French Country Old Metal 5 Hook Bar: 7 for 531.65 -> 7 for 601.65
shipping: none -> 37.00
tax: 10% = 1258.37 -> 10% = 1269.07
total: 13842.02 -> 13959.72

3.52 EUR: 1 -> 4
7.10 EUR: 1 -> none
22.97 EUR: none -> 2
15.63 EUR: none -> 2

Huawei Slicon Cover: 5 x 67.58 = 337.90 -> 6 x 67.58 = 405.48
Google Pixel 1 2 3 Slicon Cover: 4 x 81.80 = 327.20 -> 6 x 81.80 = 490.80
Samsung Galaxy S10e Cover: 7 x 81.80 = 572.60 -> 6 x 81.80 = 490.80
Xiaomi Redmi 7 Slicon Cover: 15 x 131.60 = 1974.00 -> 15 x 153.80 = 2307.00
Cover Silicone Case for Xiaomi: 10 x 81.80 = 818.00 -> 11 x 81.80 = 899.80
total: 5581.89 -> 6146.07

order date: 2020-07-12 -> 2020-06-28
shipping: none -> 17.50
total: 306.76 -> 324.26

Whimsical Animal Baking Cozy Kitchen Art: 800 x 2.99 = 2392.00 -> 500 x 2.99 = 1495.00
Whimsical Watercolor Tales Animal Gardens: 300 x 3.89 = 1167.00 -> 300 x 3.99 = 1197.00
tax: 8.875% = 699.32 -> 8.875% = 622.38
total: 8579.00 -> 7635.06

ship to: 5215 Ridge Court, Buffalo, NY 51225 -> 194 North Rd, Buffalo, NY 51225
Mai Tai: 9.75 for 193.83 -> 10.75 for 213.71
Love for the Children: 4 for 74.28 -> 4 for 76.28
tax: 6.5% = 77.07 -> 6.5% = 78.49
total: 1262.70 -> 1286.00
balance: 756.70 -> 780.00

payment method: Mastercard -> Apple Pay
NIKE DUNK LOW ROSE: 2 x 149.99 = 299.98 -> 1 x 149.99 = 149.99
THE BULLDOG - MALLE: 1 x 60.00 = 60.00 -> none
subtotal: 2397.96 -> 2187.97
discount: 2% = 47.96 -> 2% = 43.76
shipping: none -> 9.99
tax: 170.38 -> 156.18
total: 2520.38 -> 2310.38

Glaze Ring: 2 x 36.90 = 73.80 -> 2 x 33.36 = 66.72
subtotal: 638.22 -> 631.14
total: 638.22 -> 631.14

○ ○ ○

# How to complete this task:
Word for word, retype the lines from the one containing "discount: 2% = 47.96 -> 2% = 43.76" through the final line of the data, including both ends and nothing more.

# Written answer:
discount: 2% = 47.96 -> 2% = 43.76
shipping: none -> 9.99
tax: 170.38 -> 156.18
total: 2520.38 -> 2310.38

Glaze Ring: 2 x 36.90 = 73.80 -> 2 x 33.36 = 66.72
subtotal: 638.22 -> 631.14
total: 638.22 -> 631.14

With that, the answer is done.